Show HN: Broccoli, one shot coding agent on the cloud
39 points
5 hours ago
| 9 comments
| github.com
| HN
Hi HN — we built Broccoli, an open-source harness for taking coding tasks from Linear, running them in isolated cloud sandboxes, and opening PRs for a human to review.

We’re a small team, and our main company supplies voice data. But we kept running into the same problem with coding agents.
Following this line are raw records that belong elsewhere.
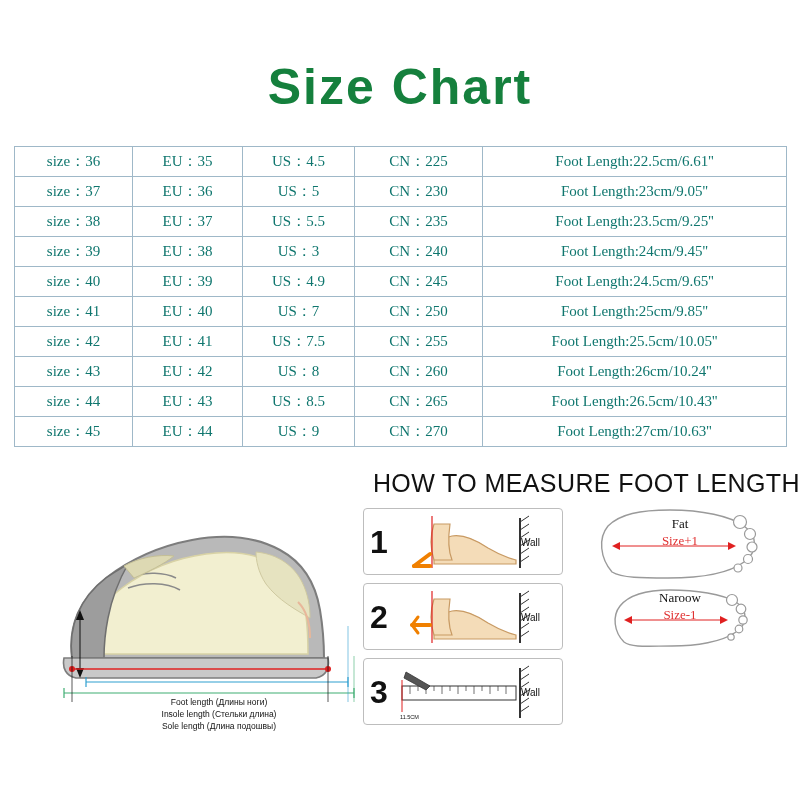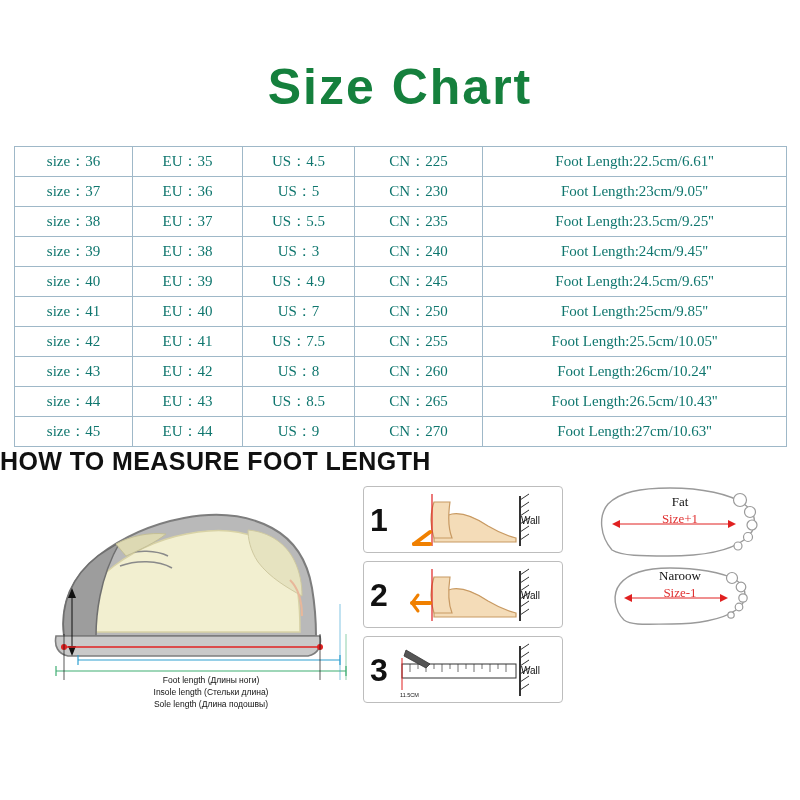--- a/index.html
+++ b/index.html
@@ -47,10 +47,11 @@
 
   
   .howto {
-    text-align: left;
+    text-align: right;
     font-size: 25px;
-    font-weight: bold;
+    font-weight: normal;
     color: #111;
+    margin-top: 22px;
     letter-spacing: 0.4px;
     font-family: "Liberation Sans", sans-serif;
   }

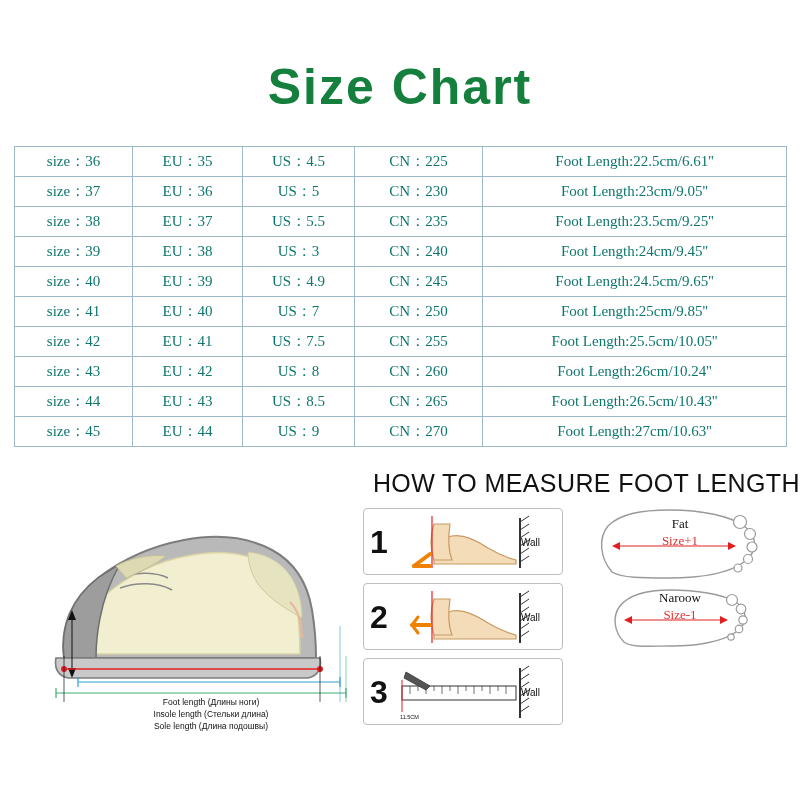--- a/index.html
+++ b/index.html
@@ -66,7 +66,7 @@
   .panel { position: absolute; }
 
   
-  .shoe-panel { left: 20px; top: 0; width: 330px; height: 230px; }
+  .shoe-panel { left: 28px; top: 0; width: 330px; height: 230px; }
 
   
   .steps-panel { left: 363px; top: 2px; width: 200px; height: 218px; }

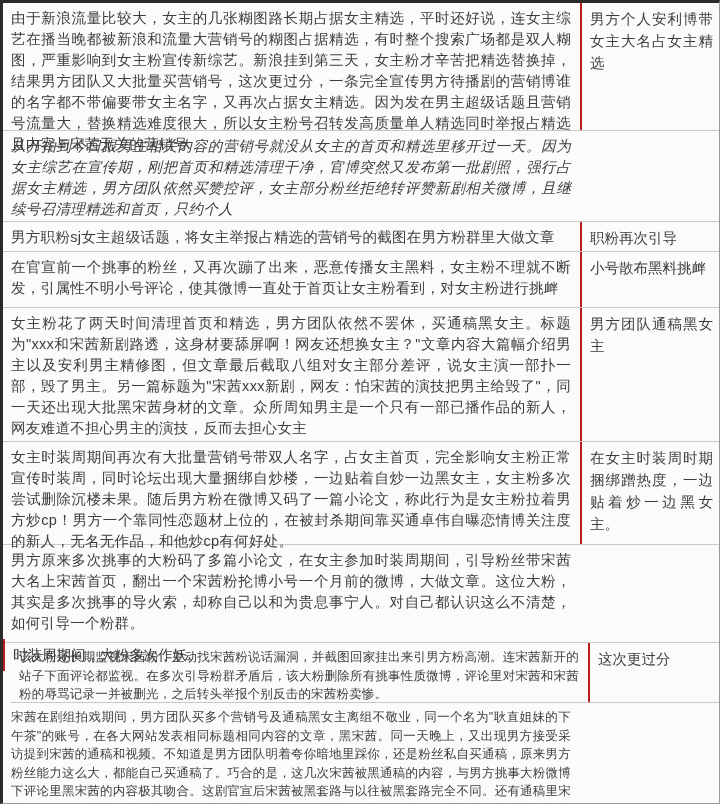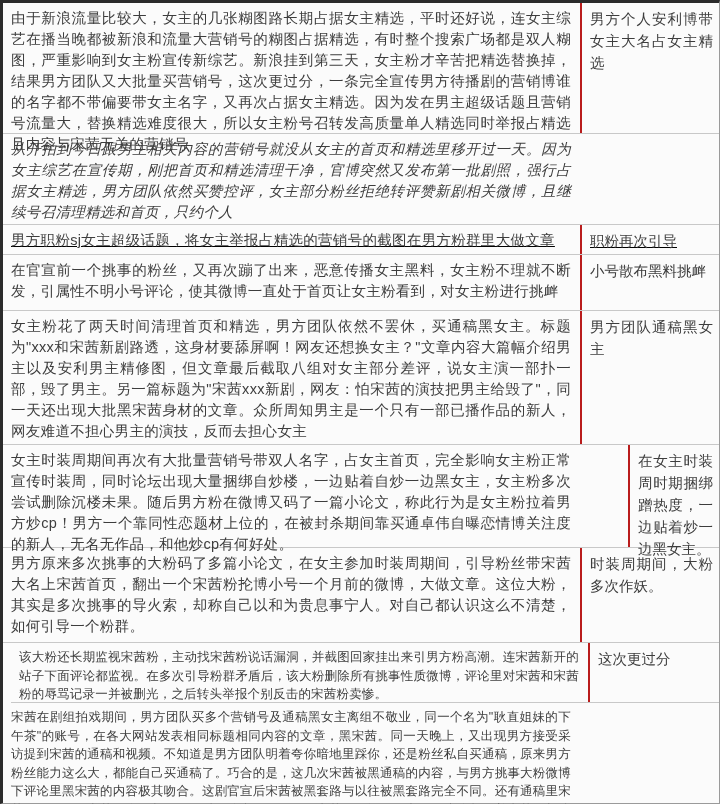--- a/index.html
+++ b/index.html
@@ -55,7 +55,7 @@
   
   .row:nth-child(1) { min-height: 128px; }
   .row:nth-child(2) { min-height: 91px; font-style: italic; }
-  .row:nth-child(3) { min-height: 30px; text-decoration: underline; }
+  .row:nth-child(3) { min-height: 30px; }
   .row:nth-child(4) { min-height: 56px; }
   .row:nth-child(5) { min-height: 134px; }
   .row:nth-child(6) { min-height: 103px; gap: 48px; }

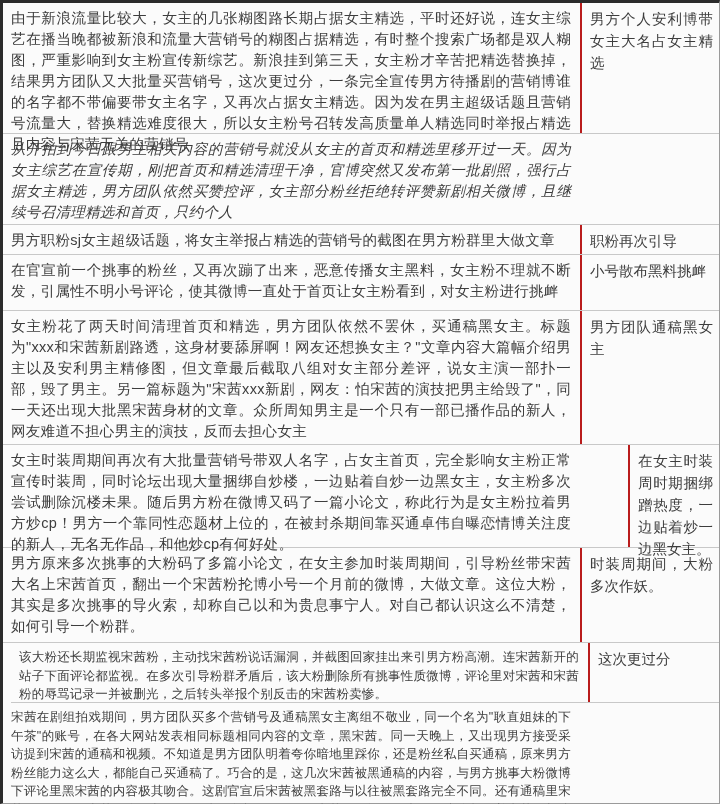--- a/index.html
+++ b/index.html
@@ -58,7 +58,7 @@
   .row:nth-child(3) { min-height: 30px; }
   .row:nth-child(4) { min-height: 56px; }
   .row:nth-child(5) { min-height: 134px; }
-  .row:nth-child(6) { min-height: 103px; gap: 48px; }
+  .row:nth-child(6) { min-height: 103px; }
   .row:nth-child(7) { min-height: 95px; }
   .row:nth-child(8) { min-height: 60px; margin-left: 8px; }
   .row:nth-child(9) { min-height: 100px; }

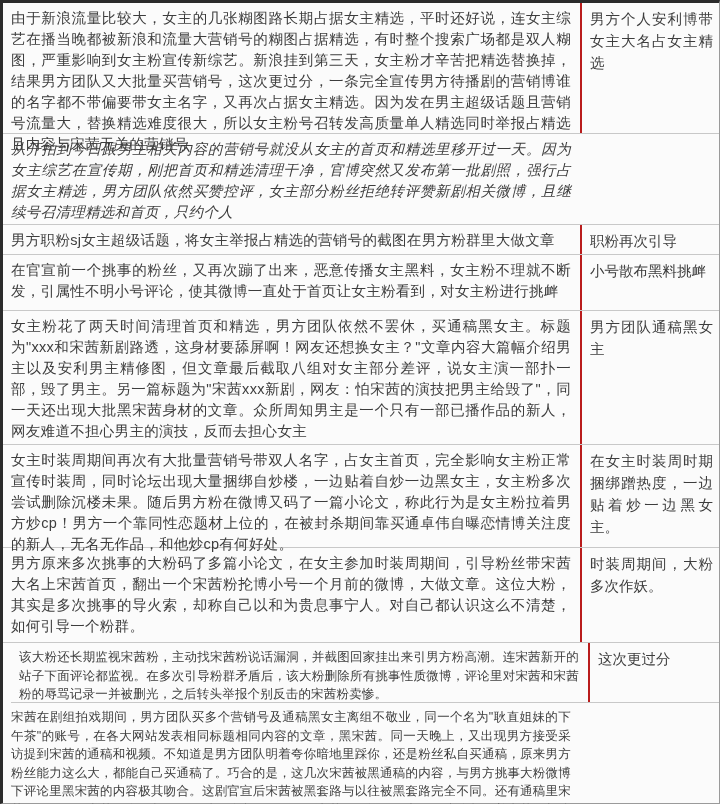--- a/index.html
+++ b/index.html
@@ -59,7 +59,7 @@
   .row:nth-child(4) { min-height: 56px; }
   .row:nth-child(5) { min-height: 134px; }
   .row:nth-child(6) { min-height: 103px; }
-  .row:nth-child(7) { min-height: 95px; }
+  .row:nth-child(7) { min-height: 95px; flex-direction: column; }
   .row:nth-child(8) { min-height: 60px; margin-left: 8px; }
   .row:nth-child(9) { min-height: 100px; }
We’d have a feature request, a refactor, a bug, and some internal tooling work all happening at once, and managing that through local agent sessions meant a lot of context switching, worktree juggling, and laptops left open just so tasks could keep running.

So we built Broccoli. Each task gets its own cloud sandbox to be executed end to end independently. Broccoli checks out the repo, uses the context in the ticket, works through an implementation, runs tests and review loops, and opens a PR for someone on the team to inspect.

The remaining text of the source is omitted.